Leave every picture out and write out the records below exactly.
*** Opening Data extracts ***
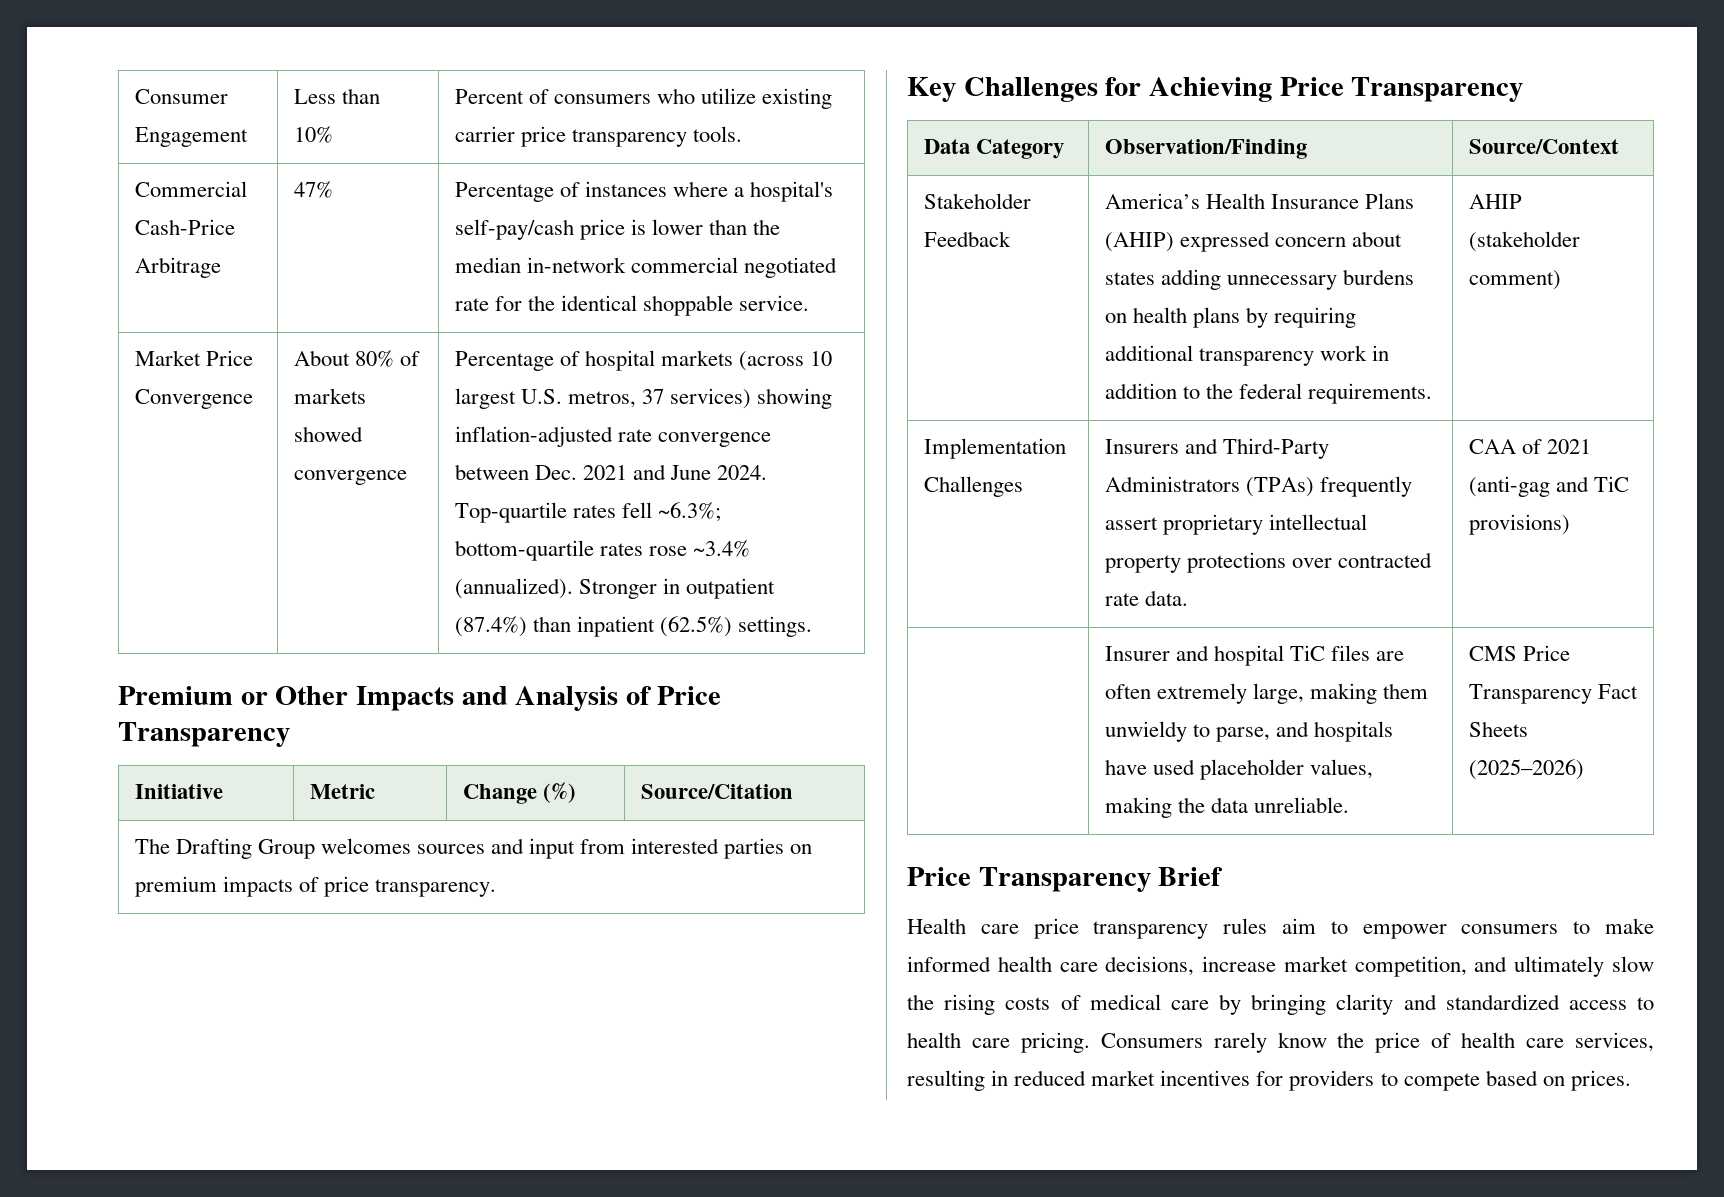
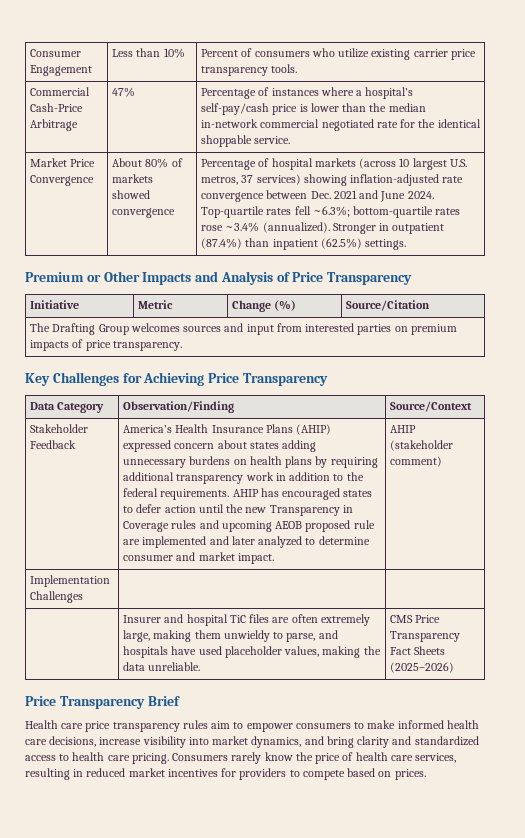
+ AHIP has encouraged states to defer action until the new Transparency in Coverage rules and upcoming AEOB proposed rule are implemented and later analyzed to determine consumer and market impact.
- Implementation Challenges | Insurers and Third-Party Administrators (TPAs) frequently assert proprietary intellectual property protections over contracted rate data. | CAA of 2021 (anti-gag and TiC provisions)
+ Implementation Challenges | |
- Health care price transparency rules aim to empower consumers to make informed health care decisions, increase market competition, and ultimately slow the rising costs of medical care by bringing clarity and standardized access to health care pricing.
+ Health care price transparency rules aim to empower consumers to make informed health care decisions, increase visibility into market dynamics, and bring clarity and standardized access to health care pricing.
*** Closing Data extracts ***
* _Answer to this task_:
+ AHIP has encouraged states to defer action until the new Transparency in Coverage rules and upcoming AEOB proposed rule are implemented and later analyzed to determine consumer and market impact.
- Implementation Challenges | Insurers and Third-Party Administrators (TPAs) frequently assert proprietary intellectual property protections over contracted rate data. | CAA of 2021 (anti-gag and TiC provisions)
+ Implementation Challenges | |
- Health care price transparency rules aim to empower consumers to make informed health care decisions, increase market competition, and ultimately slow the rising costs of medical care by bringing clarity and standardized access to health care pricing.
+ Health care price transparency rules aim to empower consumers to make informed health care decisions, increase visibility into market dynamics, and bring clarity and standardized access to health care pricing.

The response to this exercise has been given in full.